Michael Segel wrote:
On Wednesday 16 November 2005 15:40, Myrna van Lunteren wrote:

I wasn't going to respond but...

Sorry to be a nit, but this isn't a bug.

Maybe this is one of my pet peeves, but just because Derby doesn't behave the way you think it should means that there is a "product defect". (A polite way to call something a "bug".)

Does anyone recall "big endian and little endian" issues?
Or am I dating myself cause everyone uses Intel these days? ;-)

You don't just copy a database and drop it on a new system and say voila! C'est un database! (Or is a database female?)

Actually, yes, with Derby you can copy a database and drop it on another system. The database files themselves are platform independent and may be moved between architectures. The joy of Unicode.

So, you can create a Derby database on Linux, zip up the database dir, unzip on Windows and it does work. Unzip the same database files on Solaris. I do this a lot.

However, one must be careful to tar, zip, or jar up the entire database directory hierarchy.

With any database (Ok, DB2 and Informix... ;-) you have to export the data then import the data on a new platform. Note: I'm talking about DB2 <-> DB2 and IDS <-> IDS where you're changing the platform from Platform A to Platform B and the platform can be "Window/AIX/HP-UX/Solaris/Linux/Siemens-Nixdorf"... well you get the idea. (Oh and lets not forget we're keeping the version of the software constant too. ;-)

You do not have to export/import a Derby database to move it between platforms. It's a big, winning feature of Derby.


So yes, DERBY IS PLATFORM INDEPENDENT. I guess if you wanted to make the database that Derby creates platform independent then you should be prepared to create a numeric string data type and then redo all of the built in functions and plan on a huge performance hit.


The Derby database files themselves *are* platform independent. The joy of Unicode.

 -jean

Perhaps, as a suggestion... could someone go through the Derby-xxx issues and categorize them in to "Product Defect" / "Unexpected Result" / "Wishlist/Enhancement".
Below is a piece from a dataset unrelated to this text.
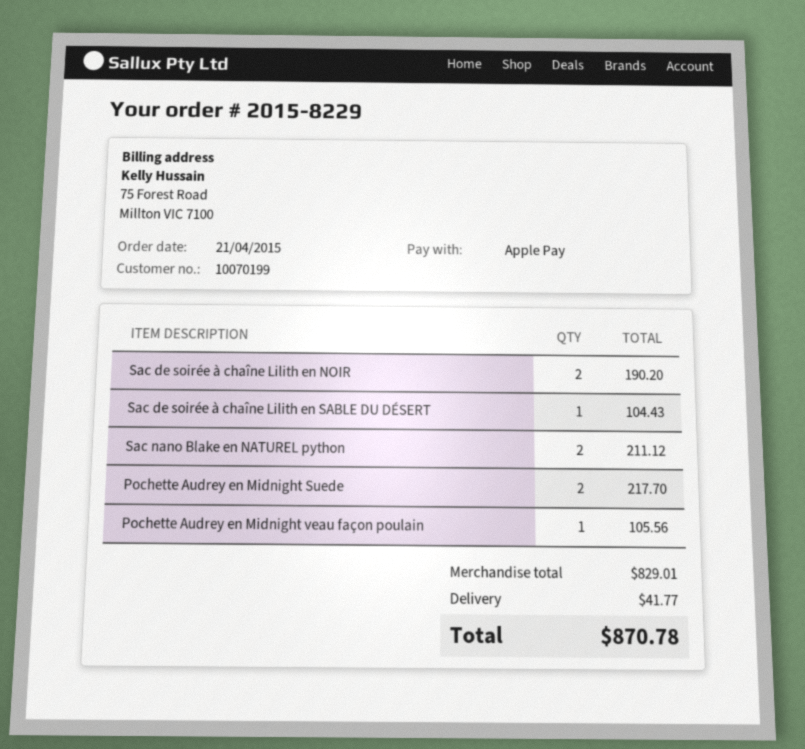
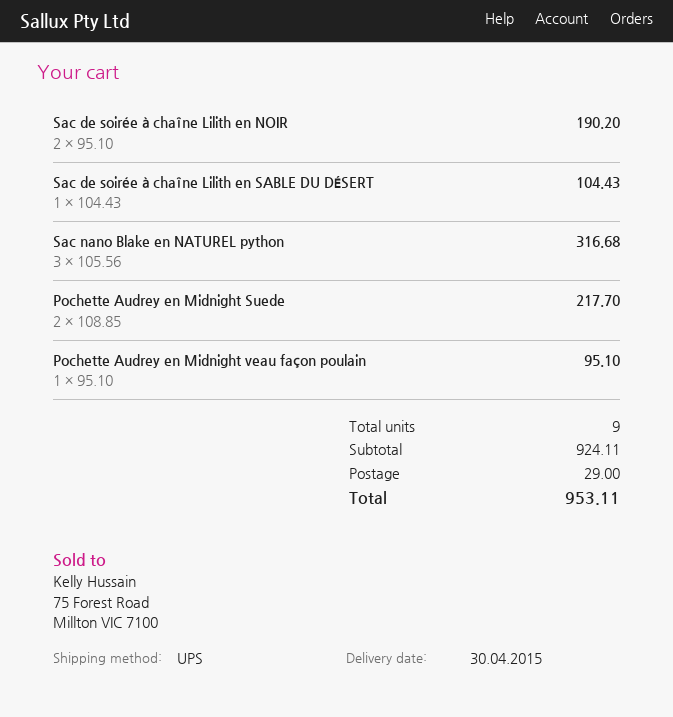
Sac nano Blake en NATUREL python: 2 for 211.12 -> 3 for 316.68
Pochette Audrey en Midnight veau façon poulain: 1 for 105.56 -> 1 for 95.10
subtotal: 829.01 -> 924.11
shipping: 41.77 -> 29.00
total: 870.78 -> 953.11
Then under "Product Defect" rate the severity of the problem.
Does this make sense?


I think we should claim platform independence in this regard. I think
DERBY-588 is the only case where we've run into a db created on one
platform not working elsewhere, and it's listed as a bug. If we don't
expect platform independence in this regard, this would be an
enhancement...But I don't think that is ok - so I filed it as a bug. (and
an odd one it is too). Myrna

On 11/16/05, Rajesh Kartha <[EMAIL PROTECTED]> wrote:

Not sure, but shouldn't the JIRA issue, DERBY-588, be considered when
we claim the portability of a Derby database.
Database created in zOS does not boot in Windows due to the encoding of
the service.properties file.

http://issues.apache.org/jira/browse/DERBY-588

-Rajesh

Mike Matrigali wrote:

Currently the on-disk format is platform-independent. I don't see
any reason not to make a committment to that going forward.

[EMAIL PROTECTED] wrote:

The Derby Project Charter (on the web site) states that it should be
"Pure Java", but it does not say anything about portability for
anything but the _code_.

Can one, for example, safely assume that the on-disk database format
is platform-independent? I have read it somewhere, but I don't see it
in the charter, so do I have a guarantee that this is an invariant?